Task item: Output exactly the lines from the first line of the records below through the line containing "Mazda estate 2012", both included, leaving out any pictures.

**** Task material ****

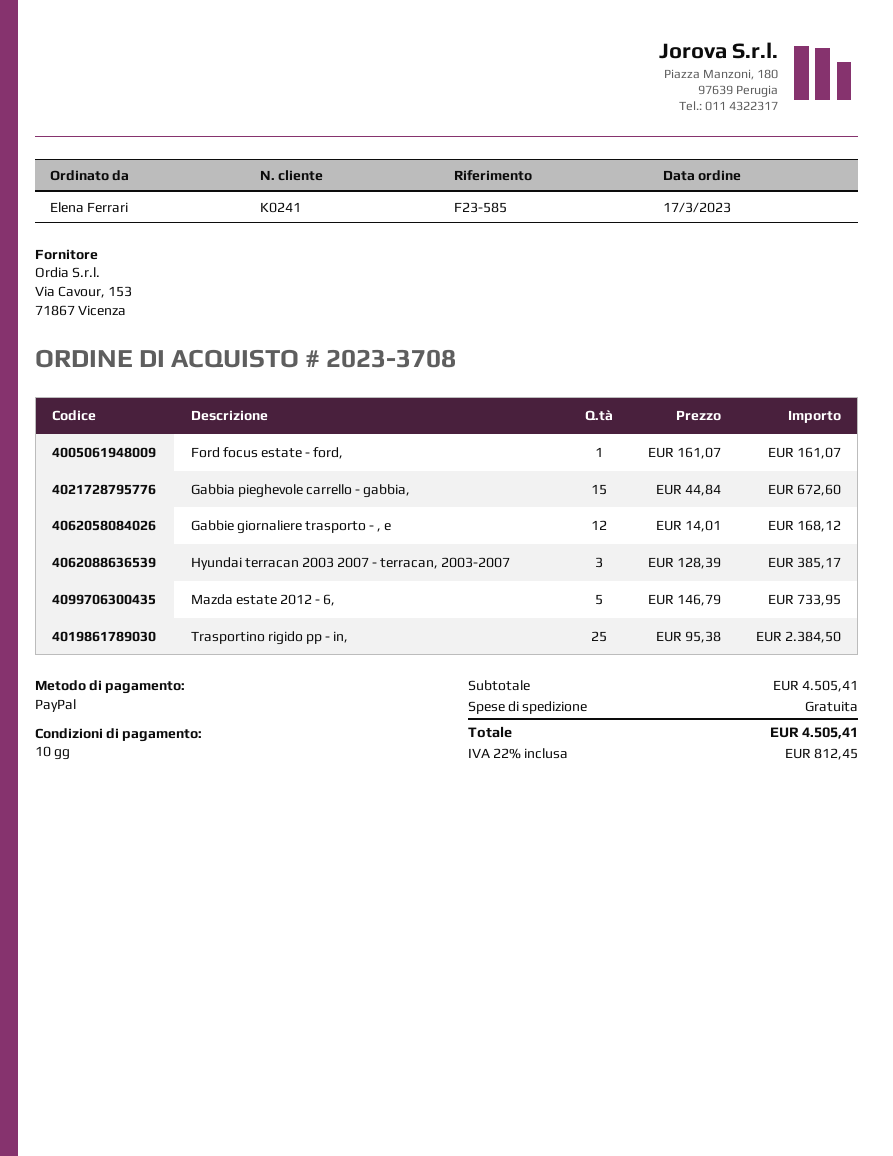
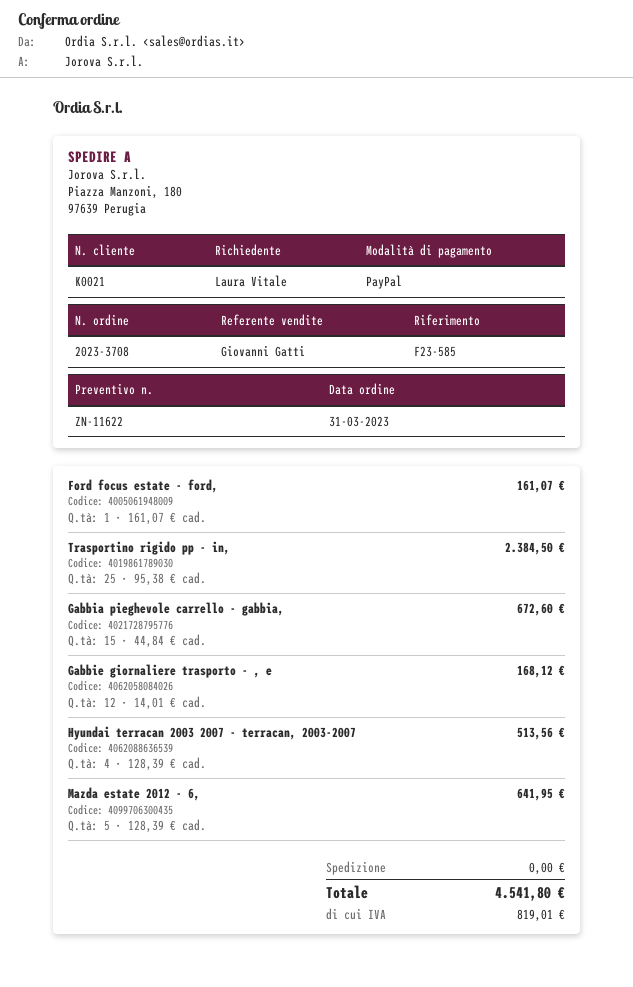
order date: 2023-03-17 -> 2023-03-31
customer number: K0241 -> K0021
ordered by: Elena Ferrari -> Laura Vitale
Hyundai terracan 2003 2007 - terracan, 2003-2007: 3 x 128.39 = 385.17 -> 4 x 128.39 = 513.56
Mazda estate 2012 - 6,: 5 x 146.79 = 733.95 -> 5 x 128.39 = 641.95
tax: 812.45 -> 819.01
total: 4505.41 -> 4541.80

****

Output below:
order date: 2023-03-17 -> 2023-03-31
customer number: K0241 -> K0021
ordered by: Elena Ferrari -> Laura Vitale
Hyundai terracan 2003 2007 - terracan, 2003-2007: 3 x 128.39 = 385.17 -> 4 x 128.39 = 513.56
Mazda estate 2012 - 6,: 5 x 146.79 = 733.95 -> 5 x 128.39 = 641.95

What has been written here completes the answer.